Robotics

New Quadrotor Landing Framework Uses Adaptive UKF and MPC for Fixed-Time Descent

Drones can now land on moving platforms with consistent timing and improved velocity prediction.

Deep Dive

A team led by Mohammadreza Izadi and including Steven Waslander (University of Toronto) presented a new estimation and control framework for fixed-time dynamic landing of quadrotors. The core innovation is the integration of nonlinear model predictive control (NMPC) with a real-time minimum-jerk trajectory planner that enforces a precise touchdown time, addressing the challenge of landing on moving platforms with consistent timing.
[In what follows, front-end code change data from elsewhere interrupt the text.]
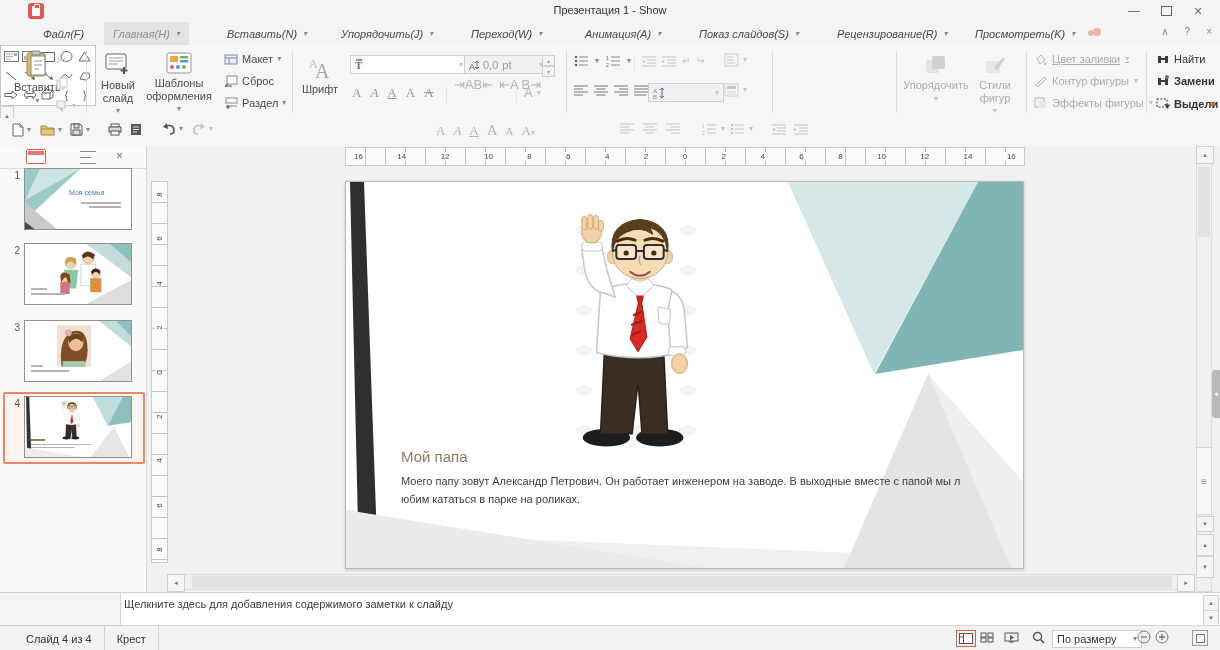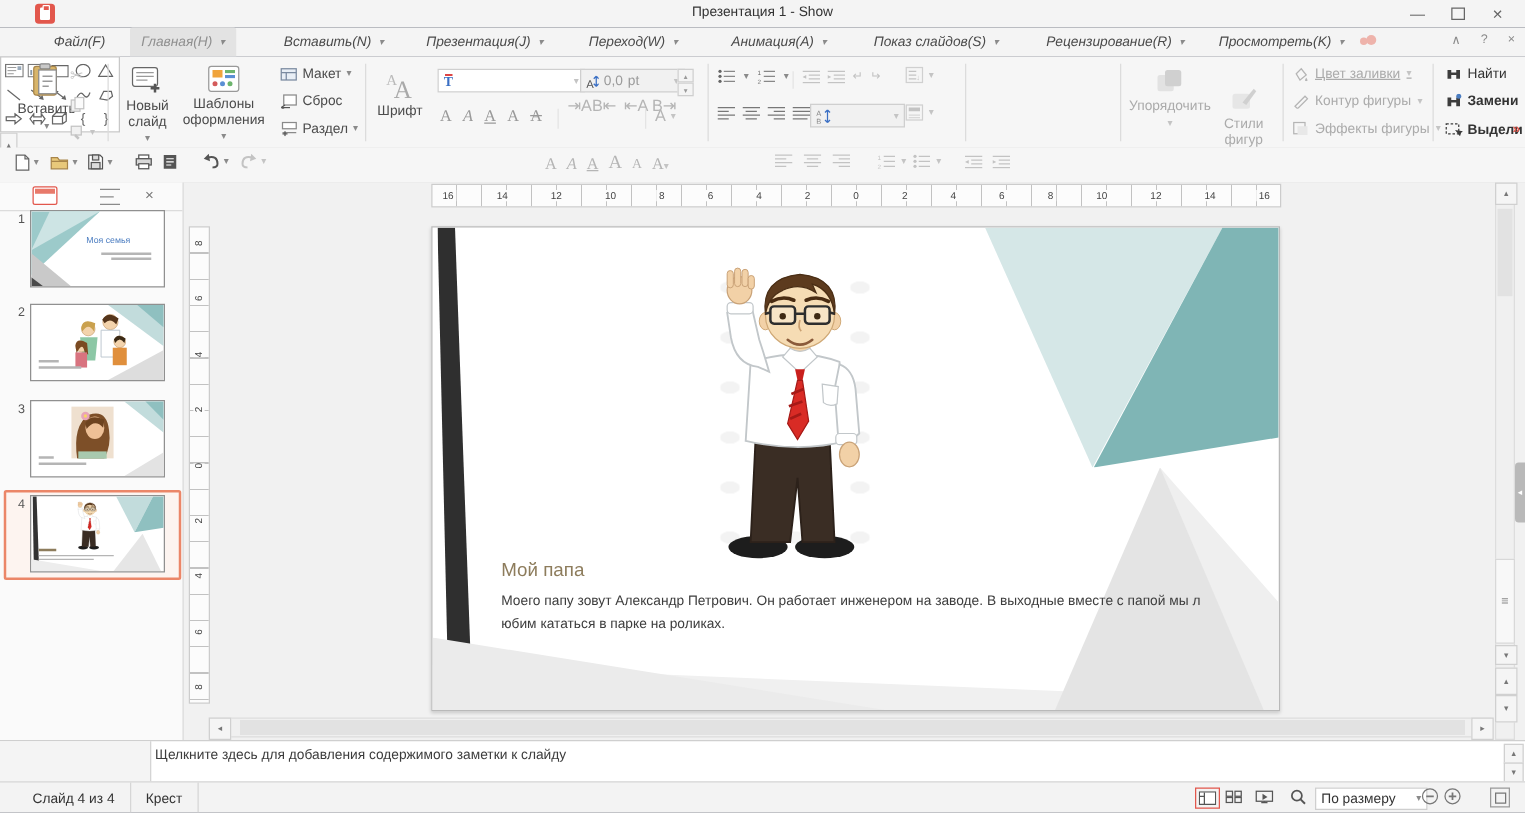--- a/index.html
+++ b/index.html
@@ -3,7 +3,7 @@
 <meta charset="utf-8">
 <style>
   html,body{margin:0;padding:0;background:#e9e9e9;}
-  #app{position:relative;width:1220px;height:650px;background:#0f172a;overflow:hidden;
+  #app{position:relative;width:1220px;height:650px;background:#6d28d9;overflow:hidden;
        font-family:"Liberation Sans",sans-serif;color:#444;font-size:11px;-webkit-font-smoothing:antialiased;}
   .abs{position:absolute;}
   .sep{position:absolute;width:1px;background:#dcdcdc;}

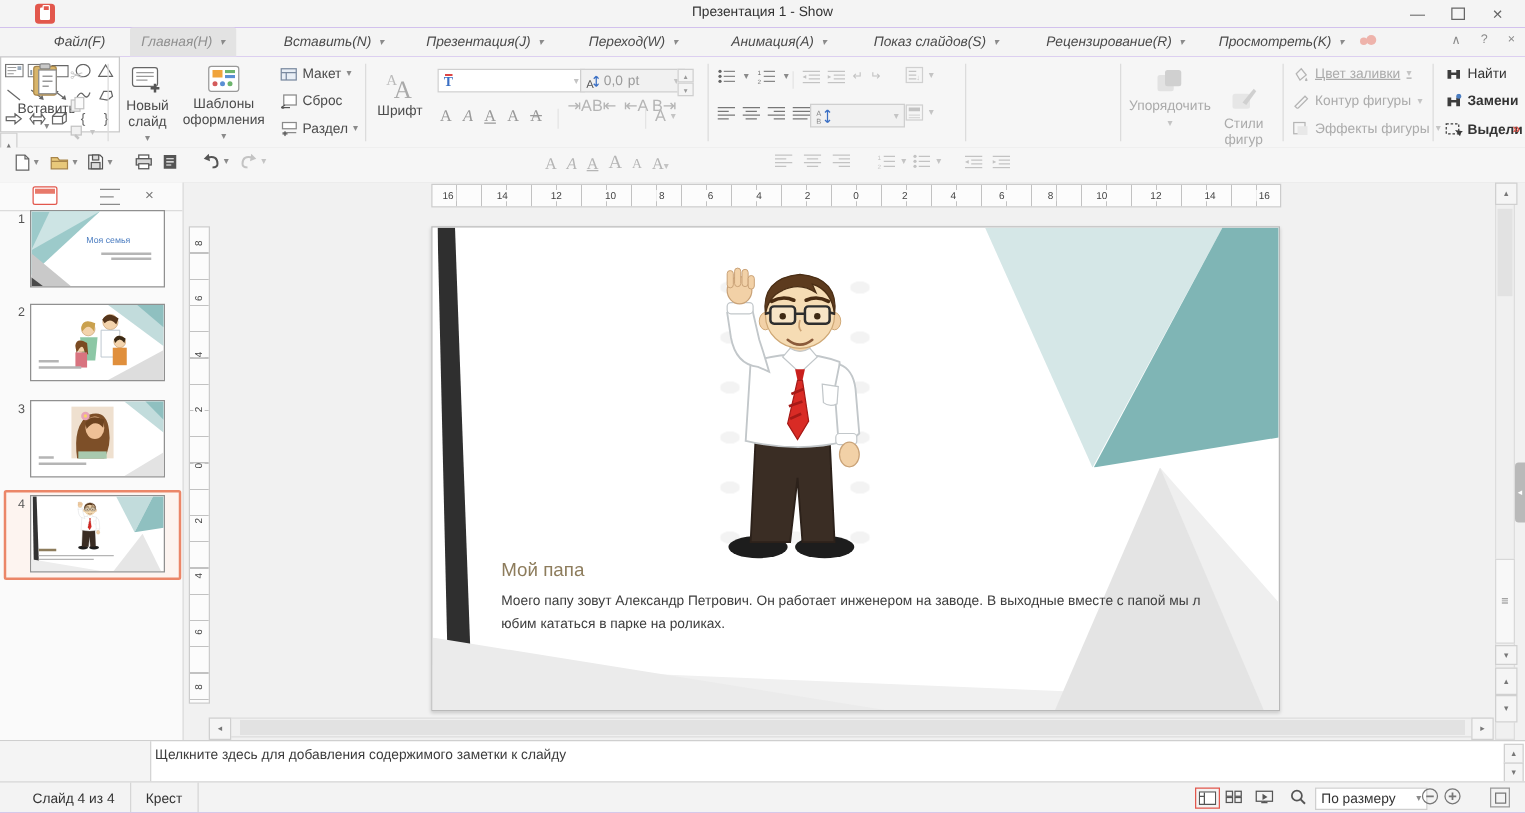--- a/index.html
+++ b/index.html
@@ -231,7 +231,7 @@
         <span class="caret">▾</span>
       </div>
     <div class="mtab" style="left:332px;">
-        <span>Презентация(J)</span>
+        <span>Упорядочить(J)</span>
         <span class="caret">▾</span>
       </div>
     <div class="mtab" style="left:462px;">

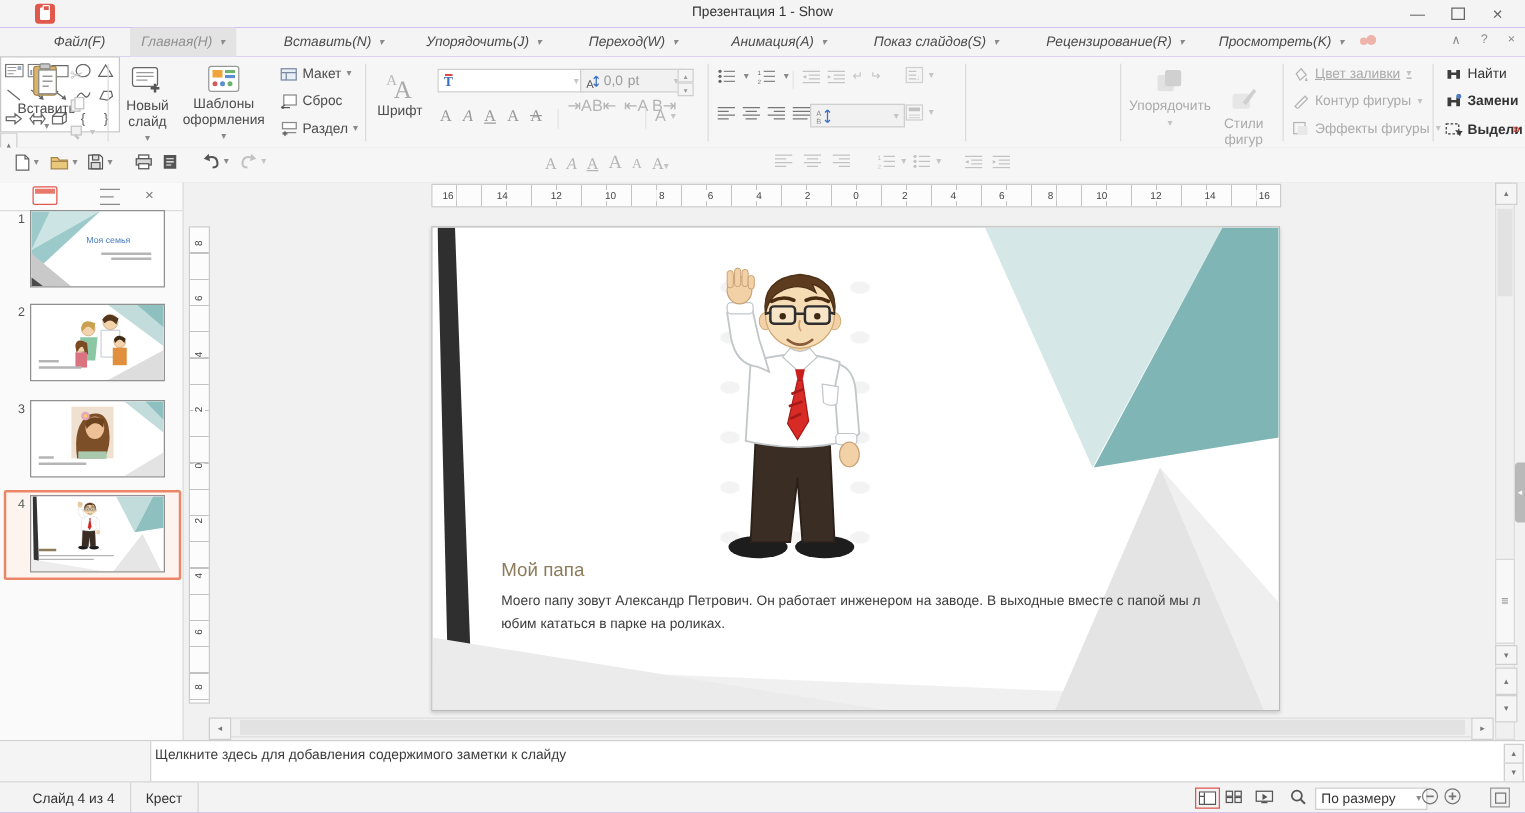--- a/index.html
+++ b/index.html
@@ -551,7 +551,7 @@
       <span class="rlabel dis">Упорядочить</span>
       <span class="caret dis">▾</span>
     </div>
-    <div class="bigbtn" style="left:972px;top:23px;width:46px;">
+    <div class="bigbtn" style="left:972px;top:9px;width:46px;">
       <svg width="24" height="22">
           <rect x="3" y="7" width="14" height="12" rx="2" fill="#e6e6e6"></rect>
           <path d="M11,14 L20,3 l2,2 L14,16 Z" fill="#d0d0d0"></path>

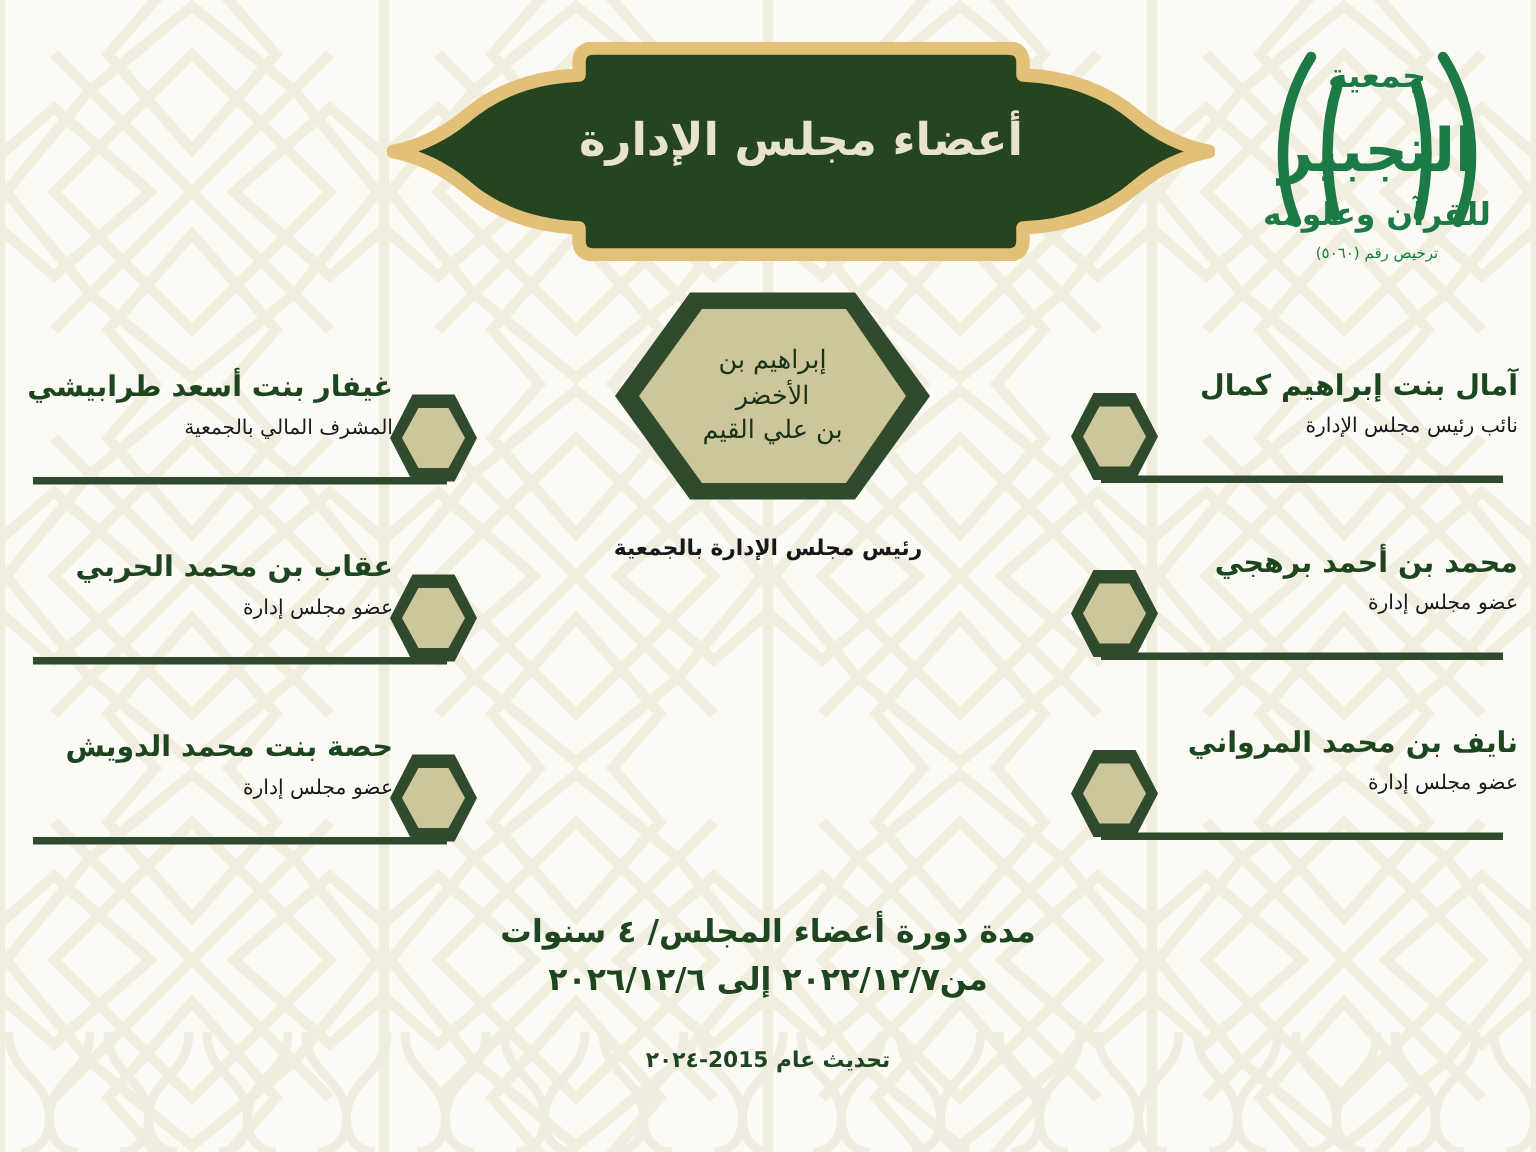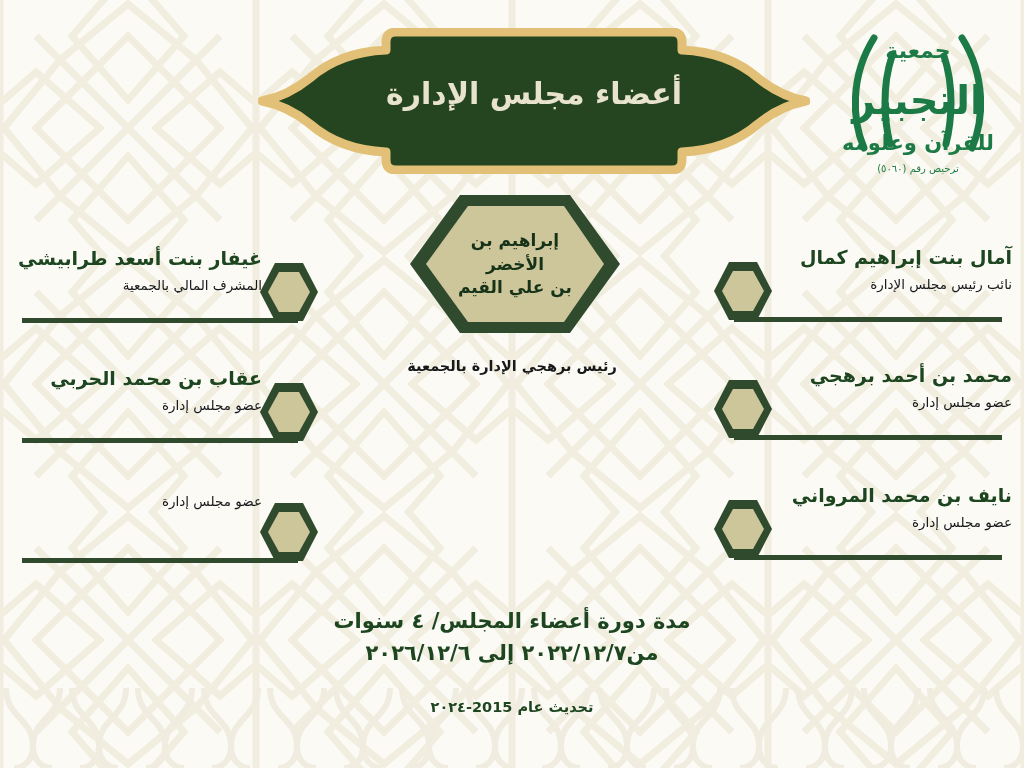--- a/index.html
+++ b/index.html
@@ -58,7 +58,7 @@
     display:flex;flex-direction:column;
     align-items:center;justify-content:center;
     gap:1px;
-    color:#16331a;font-weight:bold;font-size:17px;line-height:1.32;
+    color:#16331a;font-weight:normal;font-size:17px;line-height:1.32;
     text-align:center;
     padding:0 26px;box-sizing:border-box;
     z-index:2;

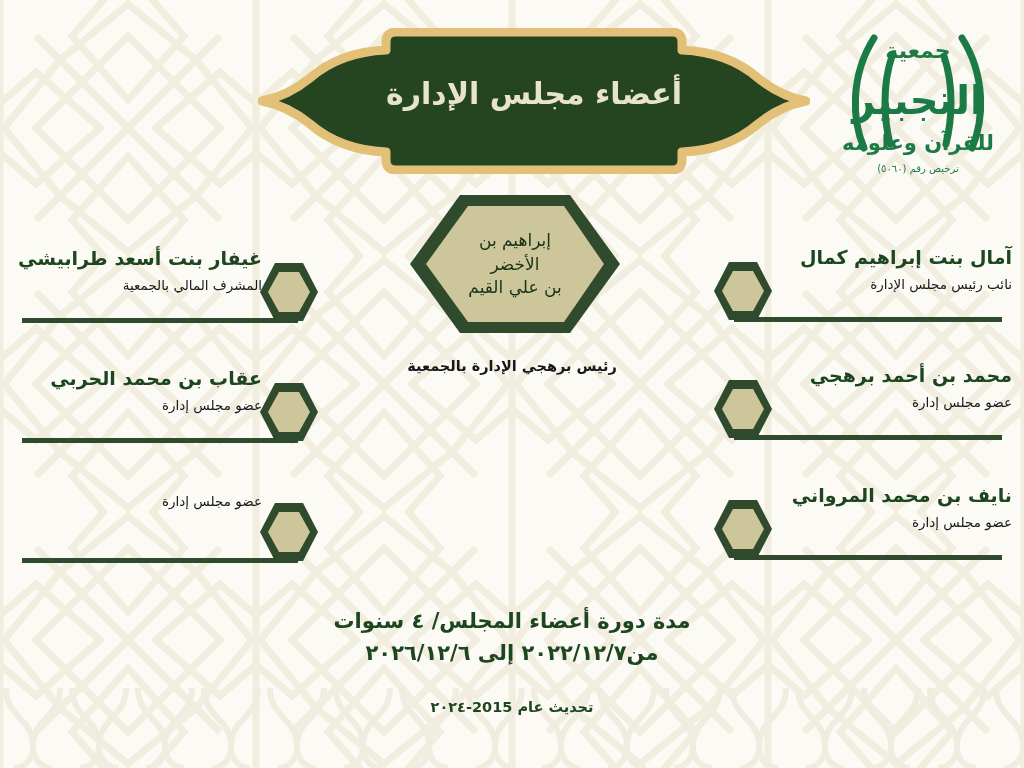--- a/index.html
+++ b/index.html
@@ -200,7 +200,7 @@
     <span>بن علي القيم</span>
   </div>
 </div>
-<div id="chair-role">رئيس برهجي الإدارة بالجمعية</div>
+<div id="chair-role">رئيس مجلس الإدارة بالجمعية</div>
 
 <div class="member right" id="row-r1">
   <div class="member-hex">

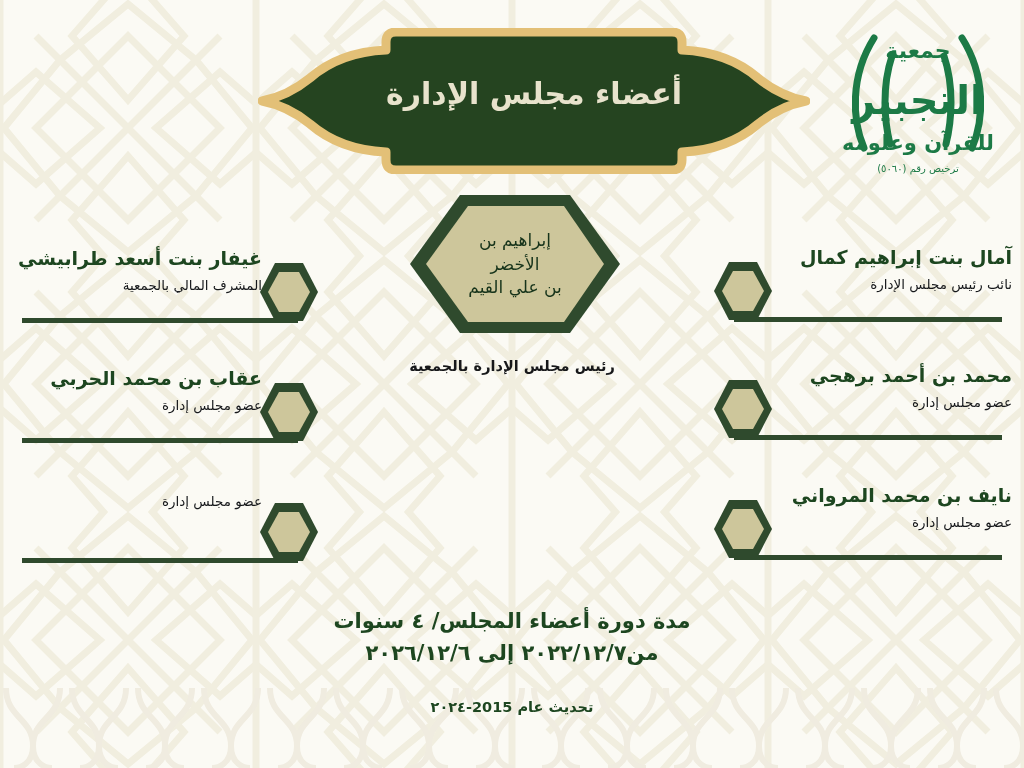--- a/index.html
+++ b/index.html
@@ -281,6 +281,7 @@
   </div>
   <div class="member-line"></div>
   <div class="member-text">
+    <div class="member-name">حصة بنت محمد الدويش</div>
     <div class="member-role">عضو مجلس إدارة</div>
   </div>
 </div>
To enhance robustness against sensing quality fluctuations—such as GPS dropouts or camera occlusions—the system uses an adaptive unscented Kalman filter (AUKF) that dynamically updates process and measurement noise covariance matrices online. The authors also provide a reference feasibility analysis proving that minimum-jerk references produce bounded thrust and torque commands under standard tracking assumptions.

The framework was validated both in simulation and on hardware. Results showed repeatable landings and significantly improved accuracy in predicting the moving platform's velocity compared to standard extended Kalman filter (EKF) and unscented Kalman filter (UKF) approaches. The paper notes that the adaptive filter enables robust performance even when sensing quality degrades mid-descent. Applications include autonomous drone delivery to moving trucks, shipboard landings, and aerial refueling. The work has been accepted to the Conference on Robots and Vision (CRV 2026) in Vancouver, Canada.

Key Points
  • Integrates nonlinear model predictive control with a minimum-jerk trajectory planner to enforce fixed-touchdown times for quadrotors landing on moving platforms.
  • Adaptive unscented Kalman filter (AUKF) updates process and measurement noise statistics online to improve robustness against changing sensing quality.
  • Hardware experiments show repeatable landings and better platform velocity prediction accuracy than traditional EKF/UKF methods.

Why It Matters

Enables reliable drone landings on moving vehicles, unlocking new logistics and delivery applications.